🤖 AI Summary
This study addresses the challenge of enhancing UI design efficiency, diversity, and creative quality through AI augmentation. We propose a human-AI collaborative “AI-inspired” design paradigm, systematically integrating large language models (LLMs), vision-language models (VLMs), and diffusion models (DMs) fine-tuned for UI generation. Our method comprises three technical pathways: (1) LLM-driven UI specification, generation, and iterative refinement; (2) VLM-enabled cross-modal semantic retrieval over application screenshots; and (3) high-fidelity UI image synthesis via domain-adapted DMs. To our knowledge, this is the first work to achieve organic, end-to-end synergy among these three state-of-the-art AI model classes in the UI design workflow—while preserving human designers’ creative agency. Empirical evaluation demonstrates significant gains in inspiration stimulation, iteration acceleration, and solution diversification. We deliver a production-ready workflow, rigorously delineate technical boundaries, and identify critical ethical challenges—including attribution, bias, and design autonomy.
📝 Abstract
Graphical User Interface (or simply UI) is a primary mean of interaction between users and their devices. In this paper, we discuss three complementary Artificial Intelligence (AI) approaches for triggering the creativity of app designers and inspiring them create better and more diverse UI designs.
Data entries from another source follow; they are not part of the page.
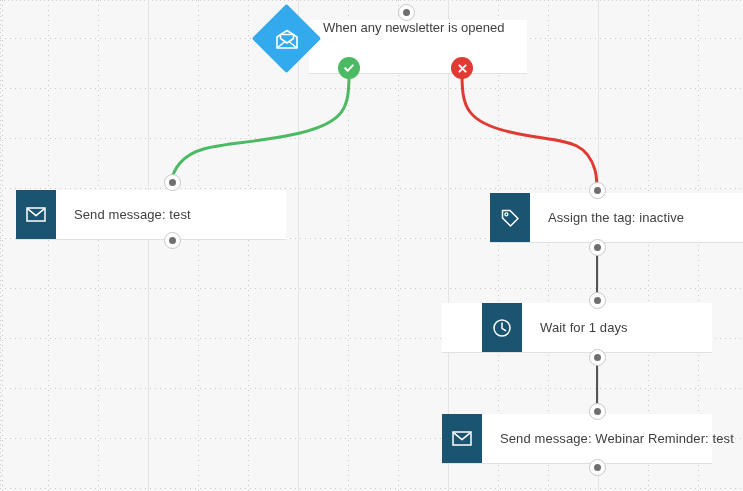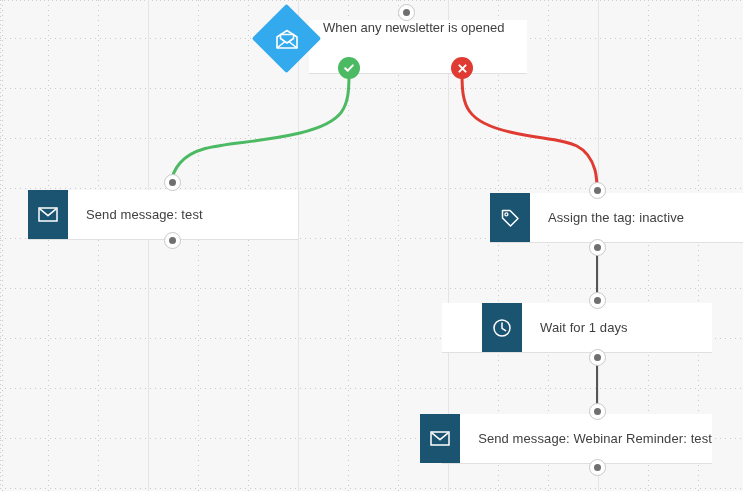--- a/index.html
+++ b/index.html
@@ -251,7 +251,7 @@
     </svg>
   </div>
 
-  <div class="node" style="left:28px; top:190px; width:270px; height:50px;">
+  <div class="node" style="left:16px; top:190px; width:270px; height:50px;">
     <div class="icon-box">
       <svg width="20" height="15" viewBox="0 0 20 15">
         <rect x="1" y="1" width="18" height="13" fill="none" stroke="#ffffff" stroke-width="1.5"></rect>

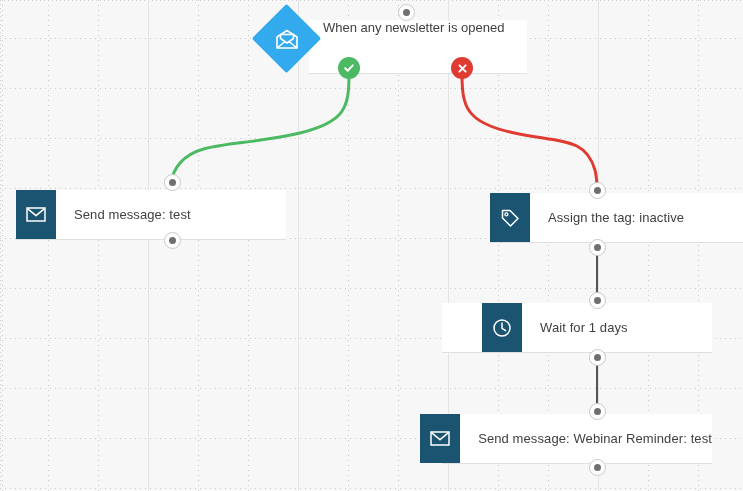--- a/index.html
+++ b/index.html
@@ -287,7 +287,7 @@
   <div class="conn" style="left:589px; top:292px;"></div>
   <div class="conn" style="left:589px; top:349px;"></div>
 
-  <div class="node" style="left:442px; top:414px; width:270px; height:50px;justify-content:flex-end;">
+  <div class="node" style="left:442px; top:414px; width:270px; height:50px;">
     <div class="icon-box">
       <svg width="20" height="15" viewBox="0 0 20 15">
         <rect x="1" y="1" width="18" height="13" fill="none" stroke="#ffffff" stroke-width="1.5"></rect>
First, designers can prompt a Large Language Model (LLM) to directly generate and adjust UIs. Second, a Vision-Language Model (VLM) enables designers to effectively search a large screenshot dataset, e.g. from apps published in app stores. Third, a Diffusion Model (DM) can be trained to specifically generate UIs as inspirational images. We present an AI-inspired design process and discuss the implications and limitations of the approaches.